Figure 6 is the confusion matrix of Exp2. The accuracy of classification for S1 is still low. A total of 48.3% of the given S1 set was correctly classified, but 34.7% of S2 and 17.0% of R were misclassified for the S1 set.
Exp3 verifies the classification accuracy using EEG and EOG images in the time and frequency domains. The input for the CNN in Exp3 was resized by concatenating the images that were used in Exp1 and Exp2.
Figure 7 shows the accuracy of the experiment for numbers of epochs. After 14 epochs, the CNN achieved a 98% training set accuracy and a 94% validation set accuracy.
Table 4 shows the performance evaluation results of Exp3. The F1 score values were 84% for S1, 100% for S2, 100% for SWS, and 84% for R. As for the overall performance of Exp 3, the weighted F1 score was 94% and the accuracy was also 94%.

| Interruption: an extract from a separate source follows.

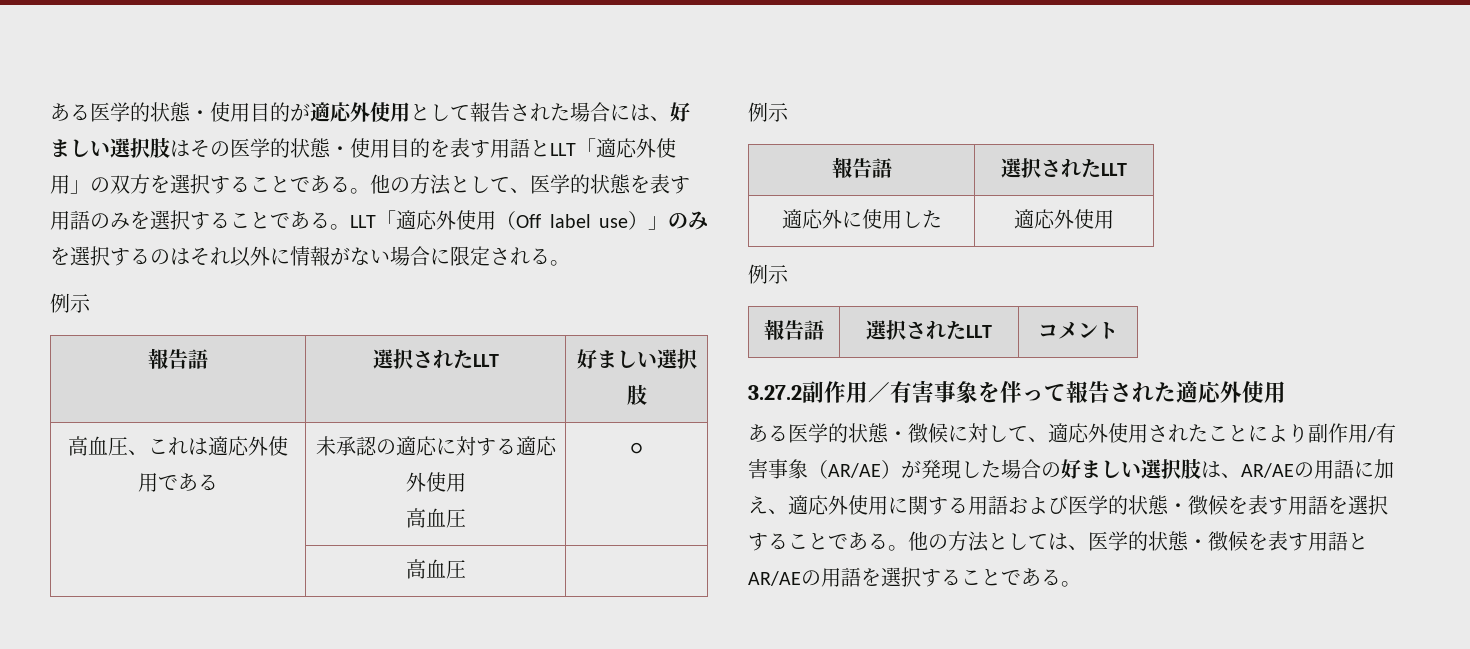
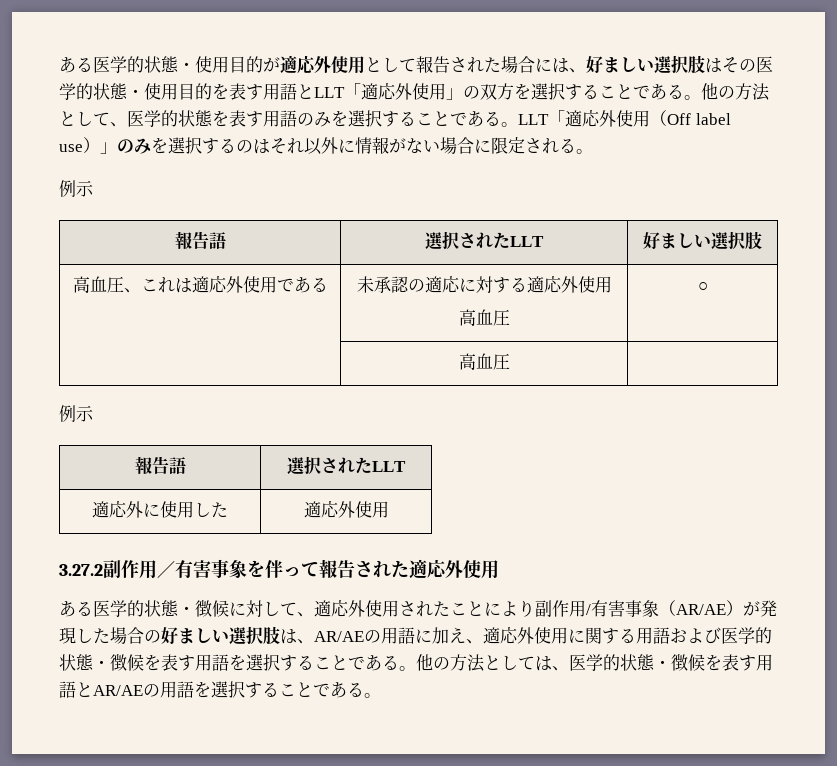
  適応外に使用した | 適応外使用
- 例示
- 報告語 | 選択されたLLT | コメント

Figure 8 is the confusion matrix of Exp. 3. The CNN is classified correctly except that S1 and R, or vice versa, are partially confused. The reason why it is difficult for the CNN to distinguish between S1 and R is because they have similar characteristics.
Table 5 shows a comparison of the results of the three experiments. It shows the average, the range of accuracy, and the F1 score for each experiment. The highest accuracy was shown when EEG and EOG images in the time domain and frequency domain were used. In this research, only EEG and EOG channels were used, but in general, we can obtain better results by adding more channels. It was experimentally confirmed that using only EEG and EEG channels can achieve similar results to using more channels.

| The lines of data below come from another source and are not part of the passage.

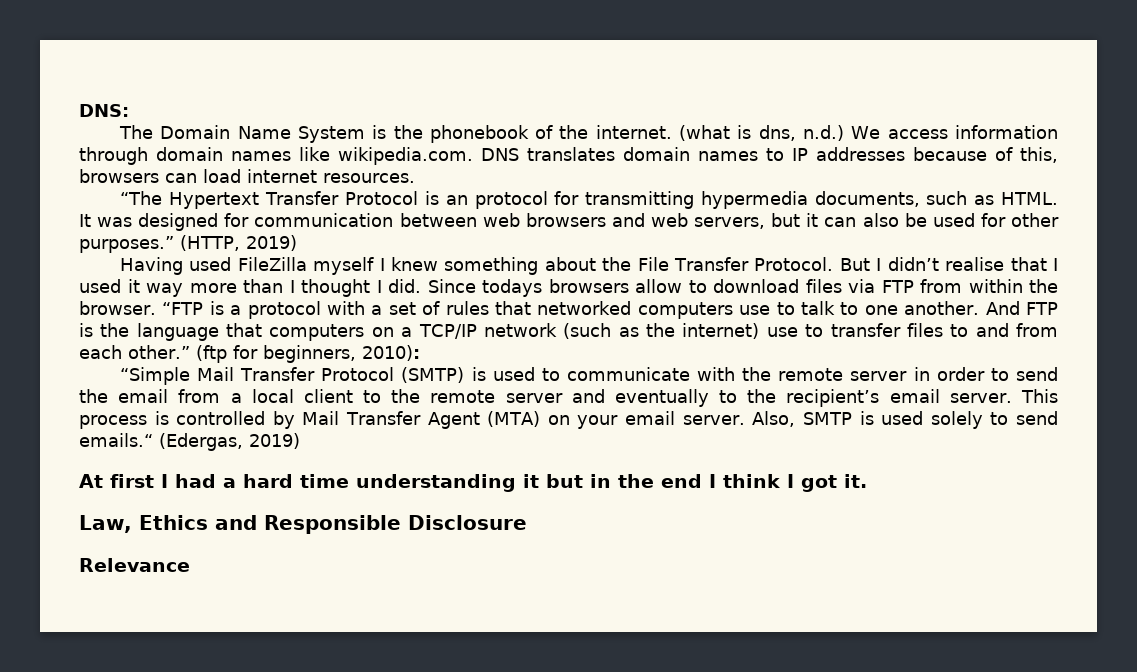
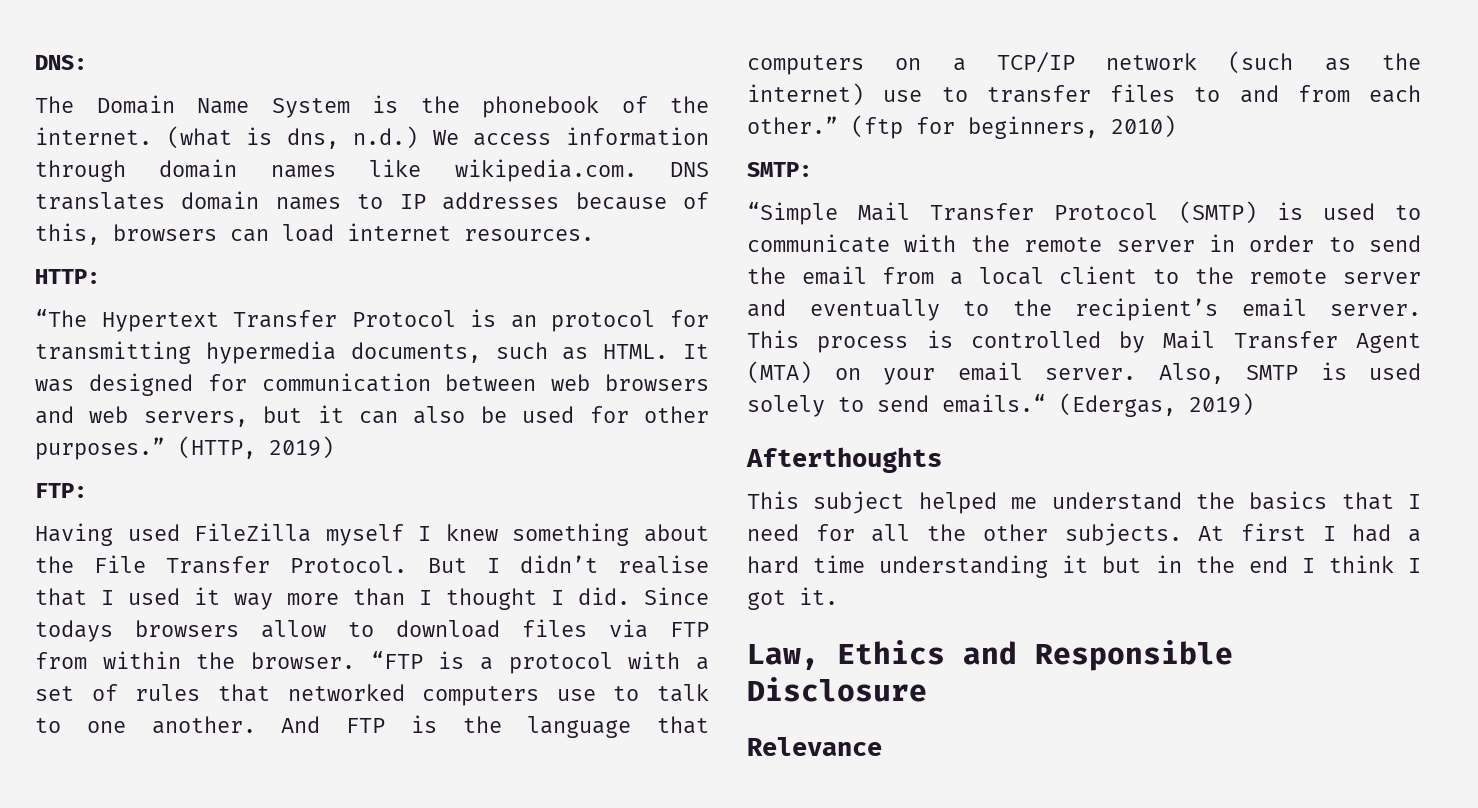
+ HTTP:
+ FTP:
- (ftp for beginners, 2010):
+ (ftp for beginners, 2010)
+ SMTP:
+ Afterthoughts
+ This subject helped me understand the basics that I need for all the other subjects.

We showed that it is possible to classify sleep stages using the EEG and EOG channel and a CNN working on biosignals, without any feature extraction processes. Training after simple preprocessing was conducted without requiring any expert knowledge of features. This is an advantage, because the CNN can learn the features in the EEG and EOG images, wherein the images are a kind of dataset that somnologists are familiar with when classifying sleep stages.
When analyzing the kinds of errors in the classification, the errors mostly happened in stages that are contiguous in the sleep cycle. For example, S1 is most often confused with R or vice versa. Similarly, S1 is known as the stage for which inter-somnologist agreement is the lowest. It can be misclassified as R, which can contain patterns similar to S1.